• Exercise aim: Your result should be every line of the records below that contains the word "absolute".

• Web page revision data:
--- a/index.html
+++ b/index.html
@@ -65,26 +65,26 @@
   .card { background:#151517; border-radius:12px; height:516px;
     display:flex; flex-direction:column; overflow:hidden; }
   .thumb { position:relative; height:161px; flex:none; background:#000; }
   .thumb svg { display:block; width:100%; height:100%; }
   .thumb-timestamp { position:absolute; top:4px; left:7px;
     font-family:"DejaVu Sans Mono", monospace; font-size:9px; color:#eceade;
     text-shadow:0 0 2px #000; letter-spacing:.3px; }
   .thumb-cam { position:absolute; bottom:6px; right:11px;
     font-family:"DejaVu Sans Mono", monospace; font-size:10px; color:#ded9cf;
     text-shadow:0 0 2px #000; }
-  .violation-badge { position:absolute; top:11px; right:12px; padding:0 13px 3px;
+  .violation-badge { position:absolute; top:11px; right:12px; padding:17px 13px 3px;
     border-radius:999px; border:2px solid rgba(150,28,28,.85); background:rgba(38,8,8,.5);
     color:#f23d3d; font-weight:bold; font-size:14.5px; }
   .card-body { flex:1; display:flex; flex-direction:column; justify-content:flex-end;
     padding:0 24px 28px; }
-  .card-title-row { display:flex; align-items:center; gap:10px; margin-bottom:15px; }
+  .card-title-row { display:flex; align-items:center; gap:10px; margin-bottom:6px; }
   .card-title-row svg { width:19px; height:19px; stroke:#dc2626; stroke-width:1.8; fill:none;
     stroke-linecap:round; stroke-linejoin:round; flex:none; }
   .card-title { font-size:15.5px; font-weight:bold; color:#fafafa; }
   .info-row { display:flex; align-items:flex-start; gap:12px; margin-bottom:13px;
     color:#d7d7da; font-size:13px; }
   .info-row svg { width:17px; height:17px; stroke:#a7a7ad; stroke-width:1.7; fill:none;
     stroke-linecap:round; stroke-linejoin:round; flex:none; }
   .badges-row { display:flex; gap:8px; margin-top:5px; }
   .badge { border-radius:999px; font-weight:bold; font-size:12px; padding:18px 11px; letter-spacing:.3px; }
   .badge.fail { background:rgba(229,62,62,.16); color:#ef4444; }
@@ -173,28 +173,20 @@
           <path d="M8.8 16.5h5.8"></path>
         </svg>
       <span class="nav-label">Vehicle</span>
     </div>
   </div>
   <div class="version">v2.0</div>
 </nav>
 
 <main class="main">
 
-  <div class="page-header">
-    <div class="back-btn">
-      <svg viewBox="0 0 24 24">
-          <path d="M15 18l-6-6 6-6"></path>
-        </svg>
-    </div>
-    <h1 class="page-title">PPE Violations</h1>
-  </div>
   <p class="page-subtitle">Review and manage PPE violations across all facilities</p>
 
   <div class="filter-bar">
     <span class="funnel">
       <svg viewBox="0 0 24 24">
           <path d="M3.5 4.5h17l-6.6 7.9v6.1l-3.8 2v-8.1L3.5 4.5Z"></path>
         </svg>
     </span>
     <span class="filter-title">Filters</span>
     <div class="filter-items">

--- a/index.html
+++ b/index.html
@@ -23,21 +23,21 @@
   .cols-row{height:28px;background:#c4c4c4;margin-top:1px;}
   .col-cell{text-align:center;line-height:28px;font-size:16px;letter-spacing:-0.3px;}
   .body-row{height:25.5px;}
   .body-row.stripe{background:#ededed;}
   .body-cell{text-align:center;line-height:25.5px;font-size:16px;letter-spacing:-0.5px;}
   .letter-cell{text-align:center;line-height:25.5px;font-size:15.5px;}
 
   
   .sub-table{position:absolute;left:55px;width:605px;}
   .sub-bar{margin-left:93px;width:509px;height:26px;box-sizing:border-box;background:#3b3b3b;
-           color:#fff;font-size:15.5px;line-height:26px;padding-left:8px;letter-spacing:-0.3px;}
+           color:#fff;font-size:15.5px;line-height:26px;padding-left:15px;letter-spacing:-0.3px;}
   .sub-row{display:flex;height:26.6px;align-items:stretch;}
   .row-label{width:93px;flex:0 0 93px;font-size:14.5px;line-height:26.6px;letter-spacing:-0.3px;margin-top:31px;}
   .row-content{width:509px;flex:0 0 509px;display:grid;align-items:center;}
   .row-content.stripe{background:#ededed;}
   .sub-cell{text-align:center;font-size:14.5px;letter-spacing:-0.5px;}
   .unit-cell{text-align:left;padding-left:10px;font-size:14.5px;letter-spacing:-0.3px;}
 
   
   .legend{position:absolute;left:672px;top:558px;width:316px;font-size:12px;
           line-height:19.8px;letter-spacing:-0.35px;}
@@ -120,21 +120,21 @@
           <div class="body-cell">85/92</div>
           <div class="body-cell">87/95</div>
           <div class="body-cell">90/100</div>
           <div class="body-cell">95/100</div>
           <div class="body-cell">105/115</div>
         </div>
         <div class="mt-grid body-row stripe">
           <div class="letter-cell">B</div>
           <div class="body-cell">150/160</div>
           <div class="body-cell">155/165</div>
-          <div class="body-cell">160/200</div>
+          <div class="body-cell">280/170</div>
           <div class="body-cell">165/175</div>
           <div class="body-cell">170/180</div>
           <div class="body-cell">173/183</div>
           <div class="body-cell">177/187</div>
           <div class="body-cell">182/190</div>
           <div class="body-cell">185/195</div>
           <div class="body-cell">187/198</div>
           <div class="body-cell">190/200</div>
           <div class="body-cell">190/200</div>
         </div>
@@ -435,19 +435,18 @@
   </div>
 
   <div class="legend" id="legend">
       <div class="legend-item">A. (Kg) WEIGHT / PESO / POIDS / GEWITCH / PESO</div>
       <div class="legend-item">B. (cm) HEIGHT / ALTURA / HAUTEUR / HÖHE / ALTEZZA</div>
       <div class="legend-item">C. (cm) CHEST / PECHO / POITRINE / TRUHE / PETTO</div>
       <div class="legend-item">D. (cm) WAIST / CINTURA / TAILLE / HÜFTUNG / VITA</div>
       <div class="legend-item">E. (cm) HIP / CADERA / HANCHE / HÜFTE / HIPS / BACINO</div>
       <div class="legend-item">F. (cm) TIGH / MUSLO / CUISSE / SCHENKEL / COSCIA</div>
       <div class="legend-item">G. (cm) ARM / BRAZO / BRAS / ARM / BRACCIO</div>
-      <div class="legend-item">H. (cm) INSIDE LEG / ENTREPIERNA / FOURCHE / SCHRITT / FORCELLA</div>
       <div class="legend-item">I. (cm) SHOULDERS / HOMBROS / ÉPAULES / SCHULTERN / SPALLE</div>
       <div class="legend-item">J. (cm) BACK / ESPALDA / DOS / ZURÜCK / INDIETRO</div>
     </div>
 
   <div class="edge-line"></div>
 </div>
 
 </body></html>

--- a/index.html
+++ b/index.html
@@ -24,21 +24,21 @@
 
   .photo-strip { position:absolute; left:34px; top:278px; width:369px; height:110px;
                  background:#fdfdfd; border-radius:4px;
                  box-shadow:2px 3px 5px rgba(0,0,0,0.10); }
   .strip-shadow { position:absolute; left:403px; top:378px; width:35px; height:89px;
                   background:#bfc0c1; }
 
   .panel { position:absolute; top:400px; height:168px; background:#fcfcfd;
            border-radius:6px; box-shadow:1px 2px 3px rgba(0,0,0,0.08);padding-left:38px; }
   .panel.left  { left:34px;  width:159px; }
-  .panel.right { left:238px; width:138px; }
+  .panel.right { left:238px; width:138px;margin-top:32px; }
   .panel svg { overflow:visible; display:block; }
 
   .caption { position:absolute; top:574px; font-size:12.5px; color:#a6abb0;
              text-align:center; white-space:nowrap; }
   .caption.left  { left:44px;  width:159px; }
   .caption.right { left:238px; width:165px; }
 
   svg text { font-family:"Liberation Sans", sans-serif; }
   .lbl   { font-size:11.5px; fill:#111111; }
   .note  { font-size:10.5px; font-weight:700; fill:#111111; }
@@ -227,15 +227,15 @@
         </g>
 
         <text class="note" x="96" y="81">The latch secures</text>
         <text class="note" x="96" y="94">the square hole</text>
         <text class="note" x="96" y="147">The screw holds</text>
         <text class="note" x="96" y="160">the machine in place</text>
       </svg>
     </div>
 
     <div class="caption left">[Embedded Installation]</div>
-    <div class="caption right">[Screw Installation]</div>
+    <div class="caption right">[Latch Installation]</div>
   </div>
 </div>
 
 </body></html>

• Result for this task:
   .thumb-timestamp { position:absolute; top:4px; left:7px;
   .thumb-cam { position:absolute; bottom:6px; right:11px;
-  .violation-badge { position:absolute; top:11px; right:12px; padding:0 13px 3px;
+  .violation-badge { position:absolute; top:11px; right:12px; padding:17px 13px 3px;
   .sub-table{position:absolute;left:55px;width:605px;}
   .legend{position:absolute;left:672px;top:558px;width:316px;font-size:12px;
   .photo-strip { position:absolute; left:34px; top:278px; width:369px; height:110px;
   .strip-shadow { position:absolute; left:403px; top:378px; width:35px; height:89px;
   .panel { position:absolute; top:400px; height:168px; background:#fcfcfd;
   .caption { position:absolute; top:574px; font-size:12.5px; color:#a6abb0;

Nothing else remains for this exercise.